Iran ridicules Trump over foreign-policy 'blunder' at UN
Iran's Foreign Minister Mohammad Javad Zarif ridiculed US President Donald Trump on Saturday over what he called the foreign policy "blunder" of trying to raise its recent protests at the UN Security Council.
The Security Council "rebuffed the US' naked attempt to hijack its mandate," Zarif wrote on Twitter.
"Majority emphasised the need to fully implement the JCPOA [nuclear deal] and to refrain from interfering in internal affairs of others. Another FP [foreign policy] blunder for the Trump administration."
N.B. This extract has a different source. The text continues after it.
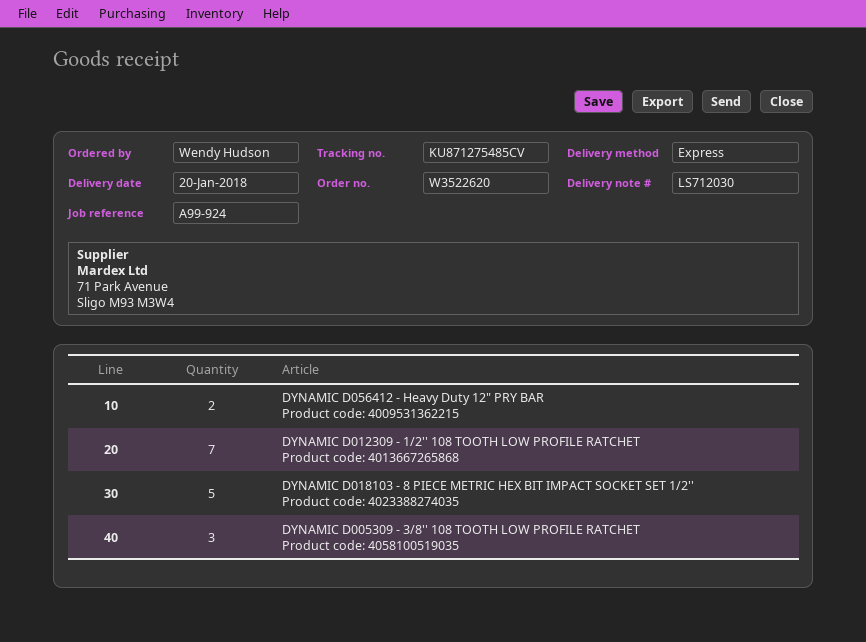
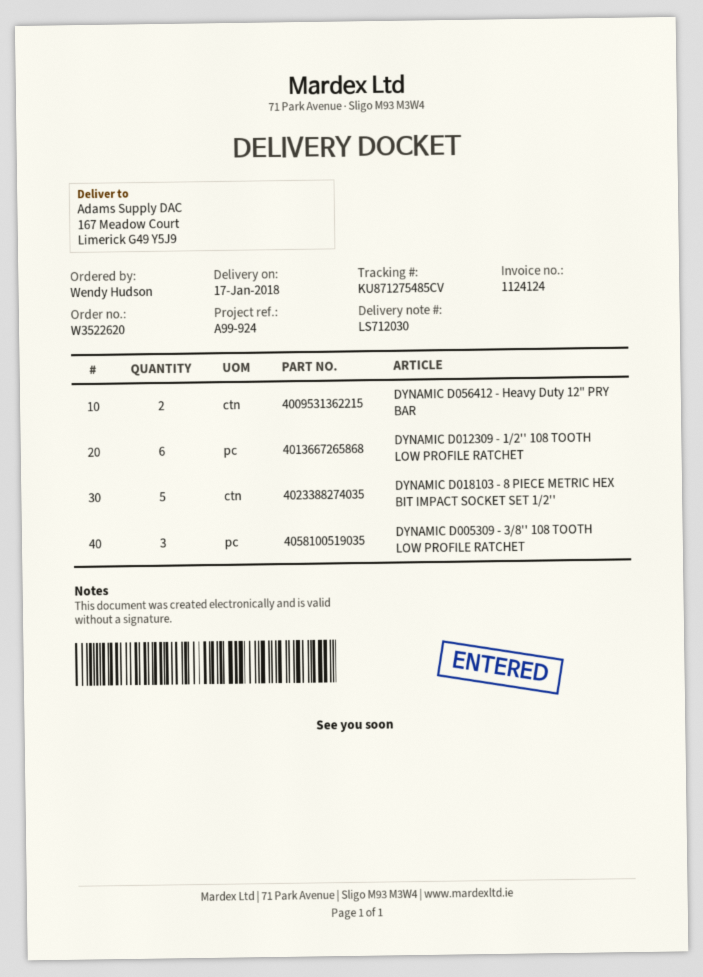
delivery date: 2018-01-20 -> 2018-01-17
DYNAMIC D012309 - 1/2'' 108 TOOTH LOW PROFILE RATCHET: 7 -> 6

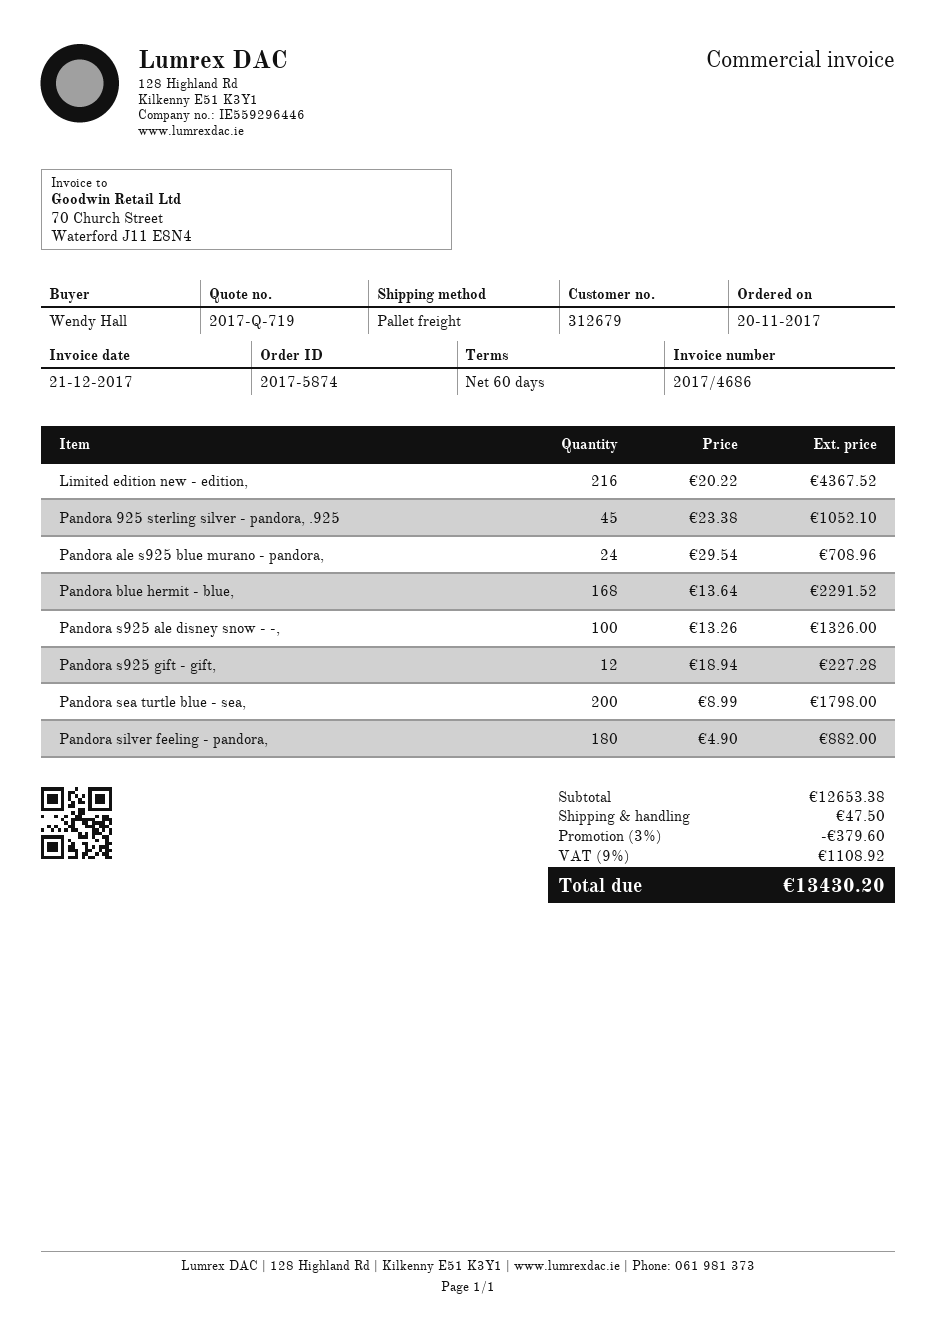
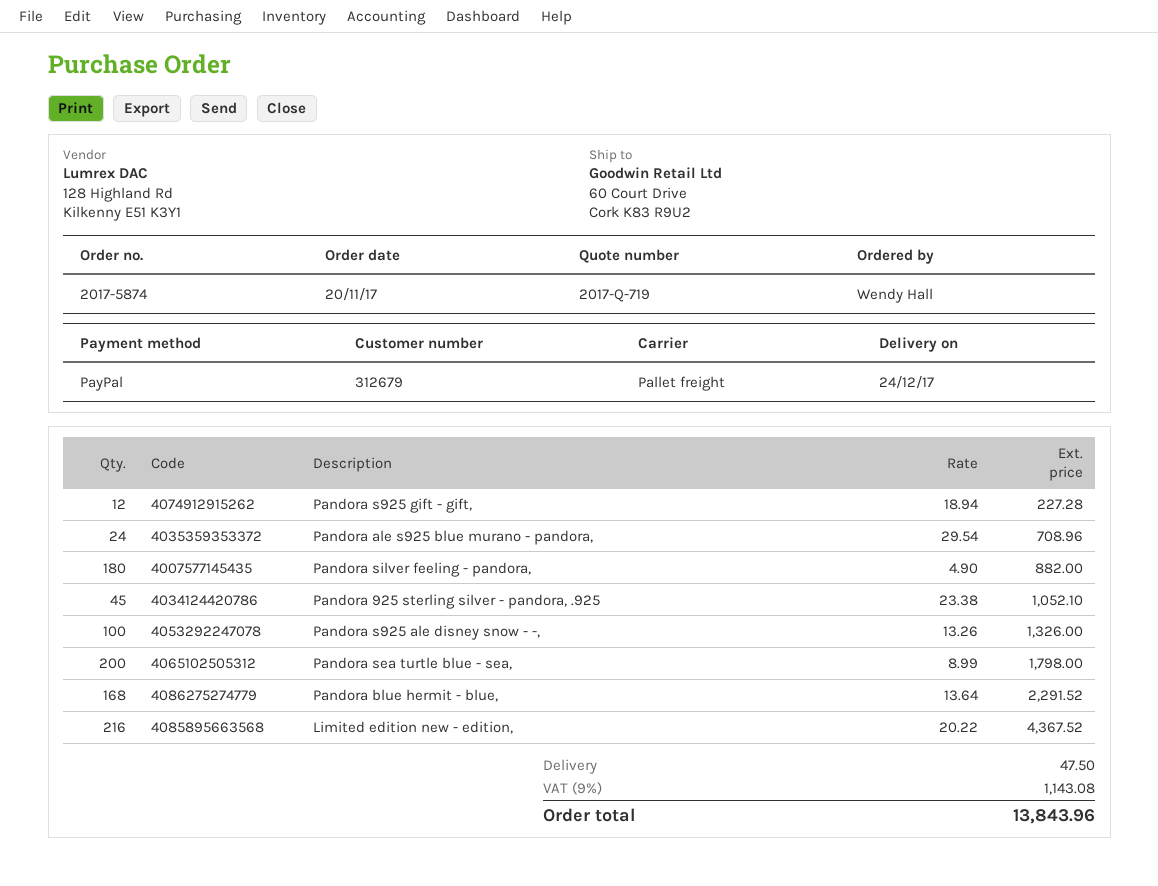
discount: 3% = 379.60 -> none
tax: 9% = 1108.92 -> 9% = 1143.08
total: 13430.20 -> 13843.96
The United States had pushed for the UN meeting on Friday to discuss the five days of protests that hit Iran last week, leading to the deaths of 21 people and hundreds of arrests.
US Ambassador Nikki Haley argued that the unrest could escalate into full-blown conflict and drew a comparison with Syria.
"The Iranian regime is now on notice: the world will be watching what you do," Haley warned.
Russia's envoy shot back that, if the US view holds, the council should have also discussed the 2014 unrest in the US suburb of Ferguson, Missouri over the police shooting of a black teenager or the US crackdown on the 2011 Occupy Wall Street movement.
Britain and France reiterated that Iran must respect the rights of protesters, but French Ambassador Francois Delattre said the "events of the past days do not constitute a threat to peace and international security".
China also described the meeting as meddling in Iran's affairs, while Ethiopia, Kuwait and Sweden expressed reservations about the discussion.
Iran's Ambassador Gholamali Khoshroo slammed the meeting as a "farce" and a "waste of time" and said the council should instead focus on addressing the Israeli-Palestinian conflict or the war in Yemen.
Iranian authorities have declared the unrest over and held three days of large pro-government rallies across the country between Wednesday and Friday.
Iran signed a nuclear deal with the United States, Britain, France, Germany, Russia and China in 2015, easing sanctions in exchange for curbs to the country's nuclear programme.
President Trump has fiercely opposed the deal, but the other signatories remain firmly behind it.
Trump must decide every few months whether to continue waiving nuclear sanctions, with the next deadline due on Friday.
Analysts say there is a chance he may use the latest unrest as a pretext to reimpose sanctions.